È una strana pianta questo indipendentismo sardo. Produce pochi frutti - intesi come concrete affermazioni politiche - ultimamente amarognoli e con una certa tendenza a spappolarsi o a scindersi che dir si voglia, però sta dando vita a una fioritura ideale e teorica di tutto interesse. Lo scorso anno era stato il semiologo Franciscu Sedda, con il suo "I sardi sono capaci di amare", a scavare nel nostro essere una nazione mancata, studiando i blocchi, le nevrosi, le ansie da prestazione istituzionale che hanno afflitto i padri del sardismo e i loro discendenti.
Ora ad affrontare il tema è Bachisio Bandinu - antropologo e giornalista, già direttore dell'Unione Sarda - con "Pro s'indipendèntzia", che presenterà domani pomeriggio alle 18.00 a Cagliari, all'Hostel Marina di piazza San Sepolcro. Con lui interverranno Sedda, appunto, e Ornella Demuru, protagonisti del recente esodo da Irs che ha dato vita a Sa Costituente. Il libro (10 euro) ha 136 pagine. O meglio ne ha 81 più 55 visto che Il Maestrale lo ha stampato in italiano e in sardo, ma non con testo a fronte bensì double-face: una copertina sarda con testo in limba a seguire e l'altra metà in italiano.
Ma a parte la via tipografica alla parità culturale, il libro di Bandinu ha più di un merito. A cominciare dal tono pacato: una pubblicazione che sostiene l'opzione indipendentista e anzi ambisce a dare radici e basi a uno scenario così radicale, guadagna molto se rinunica alla retorica fiammeggiante da terzomondismo meditteraneo e propone invece un argomentare piano, sereno.
E infatti l'indipendèntzia coltivata da Bandinu non è solo meta di un percorso nonviolento e democratico (e ci mancherebbe) ma parte dalla rinuncia del concetto di "nemico". Il propellente di questo viaggio verso l'autosufficienza politica - esattamente come nella costruzione teorica di Sedda - è la pacificazione con se stessi, l'accetazione della sardità non più come un destino nobile però disgraziato bensì come una condizione da vivere, prima ancora che da rivendicare. Basta col complesso del nano, avvisa l'autore già in apertura, e basta con la voluttà del risentimento.
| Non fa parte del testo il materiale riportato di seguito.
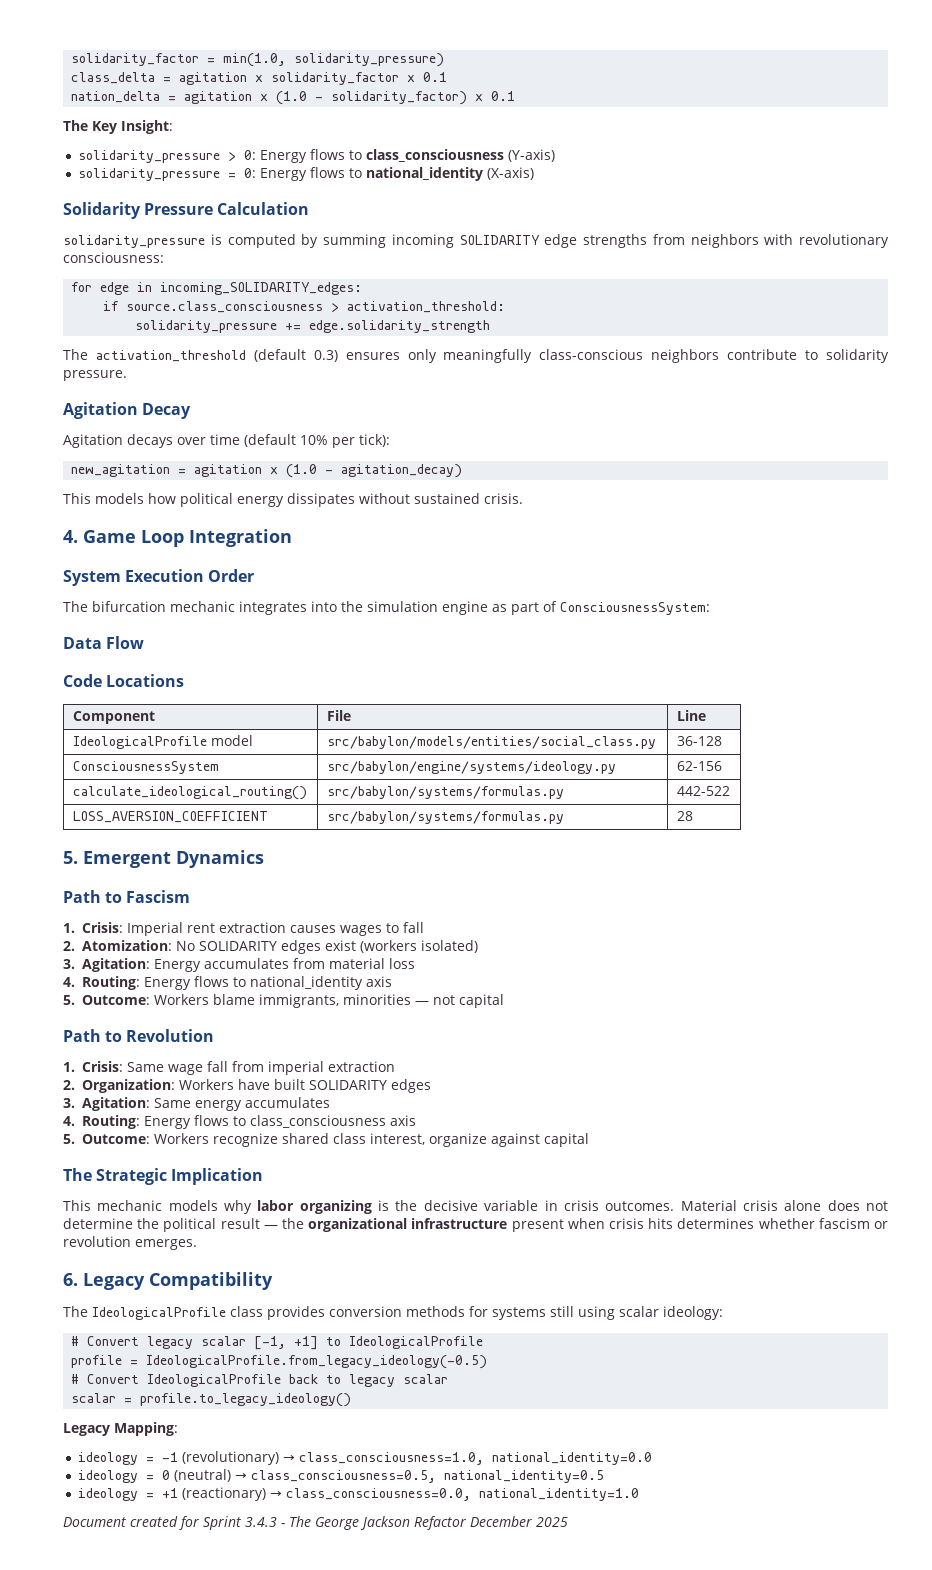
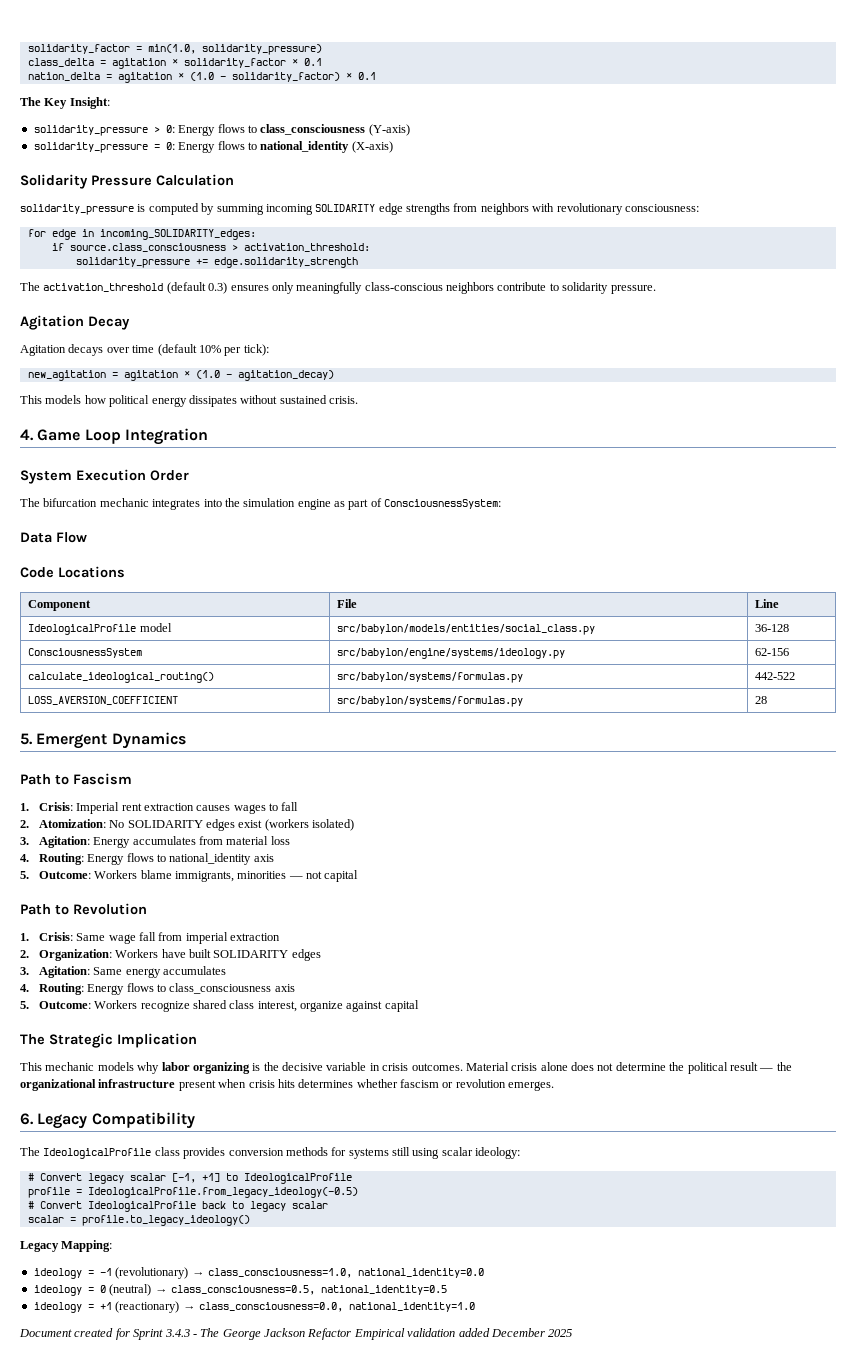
- Document created for Sprint 3.4.3 - The George Jackson Refactor December 2025
+ Document created for Sprint 3.4.3 - The George Jackson Refactor Empirical validation added December 2025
Basta con il "realismo dell'impotenza", con la falsa saggezza di chi rinuncia in partenza all'obiettivo perché troppo ambizioso.
E basta soprattutto, con il collegamento tra l'indipendenza - concetto di per sé solare e positivo, contrapposto a dipendenza - e il sapore traumatico di una parola come "separatismo", che più o meno consapevolmente colleghiamo a una lotta violenta per approdare a un destino di solitudine.
Diviso per concetti in capitoli agili ma densi, "Pro s'indipendèntzia" dà il meglio nell'analisi del bilinguismo mancato e nella panoramica delle servitù - culturali, militari, burocratiche - inflitte all'Isola da un potere centrale effettivamente gelido e alieno.
Certo, può lasciare tiepidi l'idea che la sovranità nazionale dispiegherebbe i suoi effetti benefici più o meno automaticamente (o meglio: più o meno naturalmente) sulla qualità della nostra classe dirigente. Per converso sono molto convincenti tanto l'analisi di come la limba sia stata mozzata per un'operazione di potere violenta e efficacissima - se è vero che ancora oggi viviamo il sardo come idioma marginale, accettabile solo in contesti folk o domestici - quanto il racconto del globale e del locale che camminano a braccetto sulla strada della nostra identità futura, uno sostegno inevitabile dell'altro.
E a proposito di identità, ecco forse il maggiore merito ideologico - si passi il termine - di questo saggio bilingue: l'aver inquadrato la cifra dell'essere sardi come una mistura in continua e vitale ebollizione, diversa inevitabilmente da ieri e da domani. Non una mappa da conservare immutabile in archivio, ma codice genetico felicemente mutante. Un'identità che assomiglia tanto alla "monedita del alma" del verso di Machado che piaceva a Pigliaru, quella monetina dell'anima che "se pierde se no se da". Alla faccia di numismatici e conservatori museali.